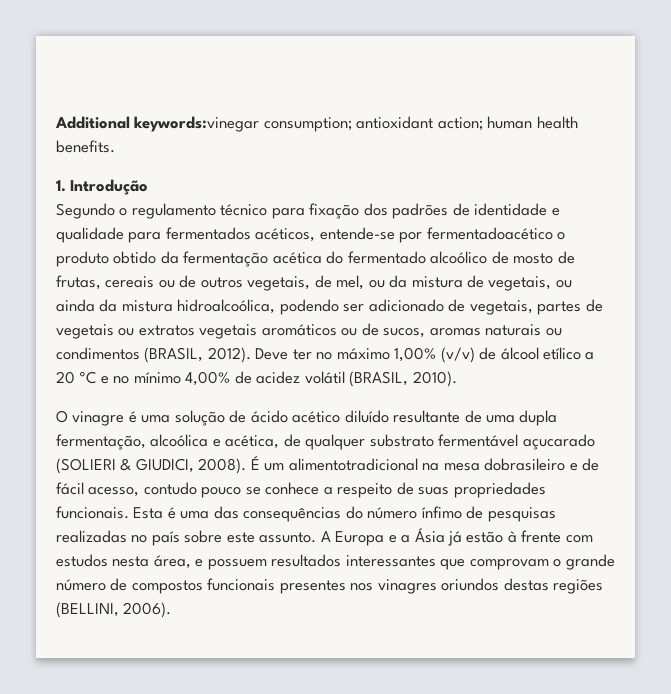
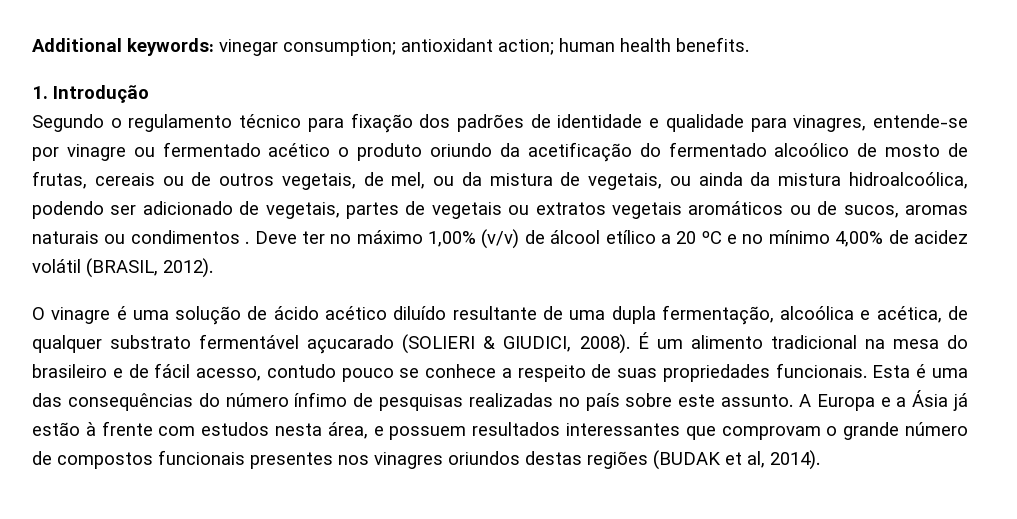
- Additional keywords:vinegar consumption; antioxidant action; human health benefits.
+ Additional keywords: vinegar consumption; antioxidant action; human health benefits.
- Segundo o regulamento técnico para fixação dos padrões de identidade e qualidade para fermentados acéticos, entende-se por fermentadoacético o produto obtido da fermentação acética do fermentado alcoólico de mosto de frutas, cereais ou de outros vegetais, de mel, ou da mistura de vegetais, ou ainda da mistura hidroalcoólica, podendo ser adicionado de vegetais, partes de vegetais ou extratos vegetais aromáticos ou de sucos, aromas naturais ou condimentos (BRASIL, 2012).
+ Segundo o regulamento técnico para fixação dos padrões de identidade e qualidade para vinagres, entende-se por vinagre ou fermentado acético o produto oriundo da acetificação do fermentado alcoólico de mosto de frutas, cereais ou de outros vegetais, de mel, ou da mistura de vegetais, ou ainda da mistura hidroalcoólica, podendo ser adicionado de vegetais, partes de vegetais ou extratos vegetais aromáticos ou de sucos, aromas naturais ou condimentos .
- Deve ter no máximo 1,00% (v/v) de álcool etílico a 20 ºC e no mínimo 4,00% de acidez volátil (BRASIL, 2010).
+ Deve ter no máximo 1,00% (v/v) de álcool etílico a 20 ºC e no mínimo 4,00% de acidez volátil (BRASIL, 2012).
- É um alimentotradicional na mesa dobrasileiro e de fácil acesso, contudo pouco se conhece a respeito de suas propriedades funcionais.
+ É um alimento tradicional na mesa do brasileiro e de fácil acesso, contudo pouco se conhece a respeito de suas propriedades funcionais.
- A Europa e a Ásia já estão à frente com estudos nesta área, e possuem resultados interessantes que comprovam o grande número de compostos funcionais presentes nos vinagres oriundos destas regiões (BELLINI, 2006).
+ A Europa e a Ásia já estão à frente com estudos nesta área, e possuem resultados interessantes que comprovam o grande número de compostos funcionais presentes nos vinagres oriundos destas regiões (BUDAK et al, 2014).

....................

**AIM OF THE TASK:**
Looking at the listing above, count each line that contains the word "conhece" and write the number with nothing else.

**RESPONSE:**
2